-- Opening Marker --

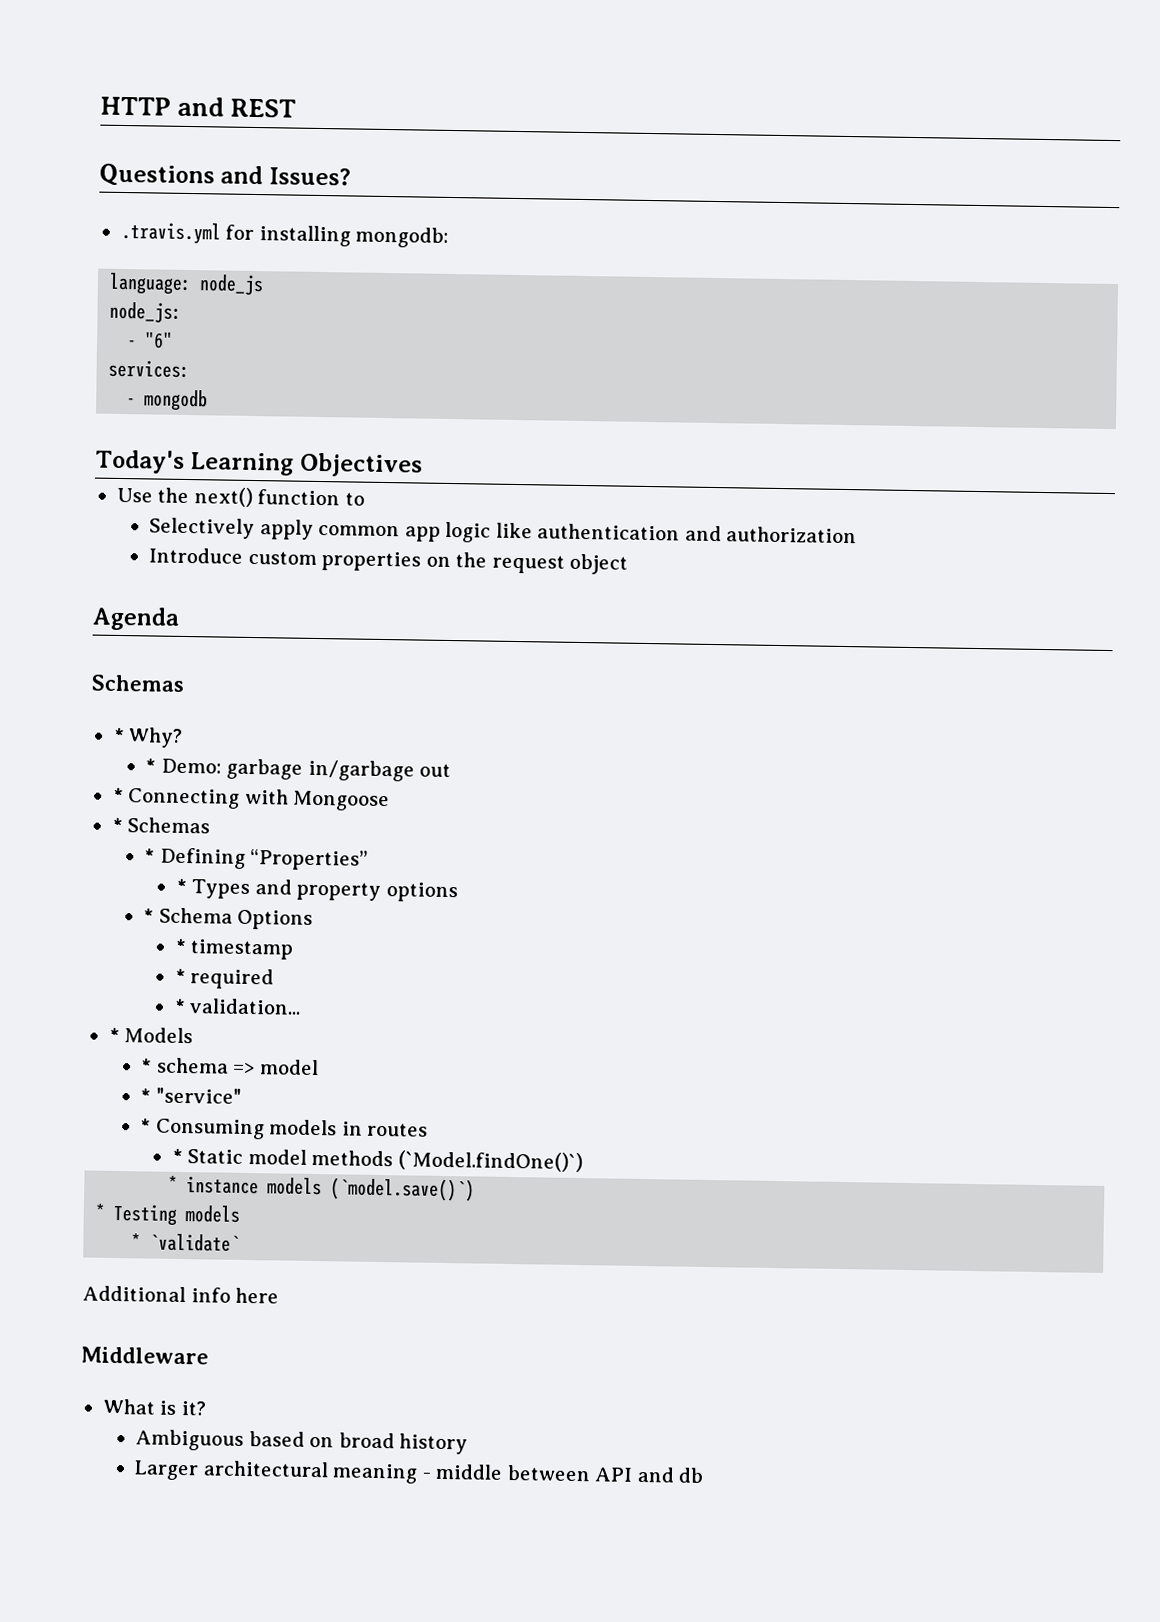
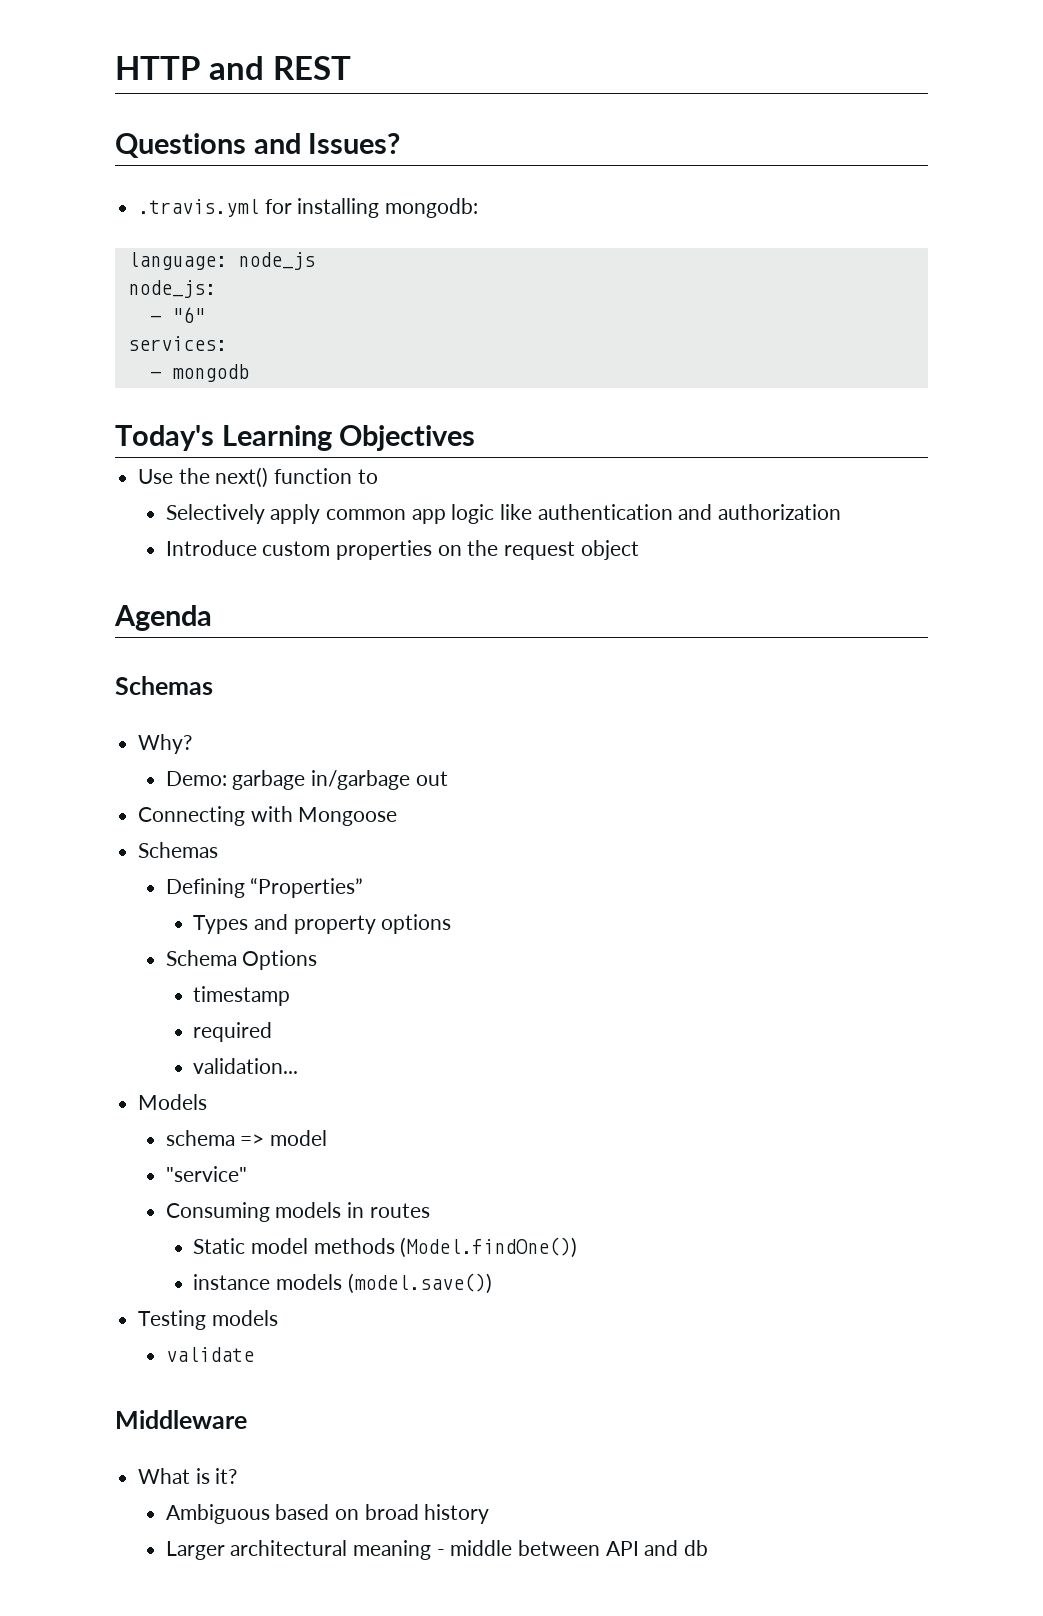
[112,727,125,743] * -> (213, 685) none
[145,758,157,773] * -> (193, 744) none
[112,787,124,803] * -> (448, 778) none
[111,817,211,834] [144,848,156,863] * Schemas // * -> [138,842,219,858] Schemas //
[175,878,187,894] * -> (364, 887) none
[143,908,155,923] * -> (452, 924) none
[174,938,187,954] * -> (318, 960) none
[174,968,186,984] * -> (291, 996) none
[173,998,186,1014] * -> (273, 1032) none
[108,1027,120,1043] * -> (299, 1066) none
[140,1058,153,1073] * -> (208, 1102) none
[140,1088,152,1103] * -> (328, 1138) none
[140,1118,152,1133] * -> (247, 1174) none
[171,1148,183,1164] * -> (430, 1210) none
[397,1150,583,1173] [168,1175,476,1202] [95,1203,241,1226] [131,1233,241,1252] [82,1285,280,1304] (`Model.findOne()`) // * instance models (`model.save()`) // * Testing models // * `validate` // Additional info here -> [400,1237,578,1258] [193,1273,492,1294] [138,1310,278,1330] [165,1347,254,1362] (Model.findOne()) // instance models (model.save()) // Testing models // validate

-- Closing Marker --

# Exercise directions
Return only the lines between the one holding "[108,1027,120,1043] * -> (299, 1066) none" and the one holding "[171,1148,183,1164] * -> (430, 1210) none", inclusive, exactly as they appear above.

# Solution to this exercise
[108,1027,120,1043] * -> (299, 1066) none
[140,1058,153,1073] * -> (208, 1102) none
[140,1088,152,1103] * -> (328, 1138) none
[140,1118,152,1133] * -> (247, 1174) none
[171,1148,183,1164] * -> (430, 1210) none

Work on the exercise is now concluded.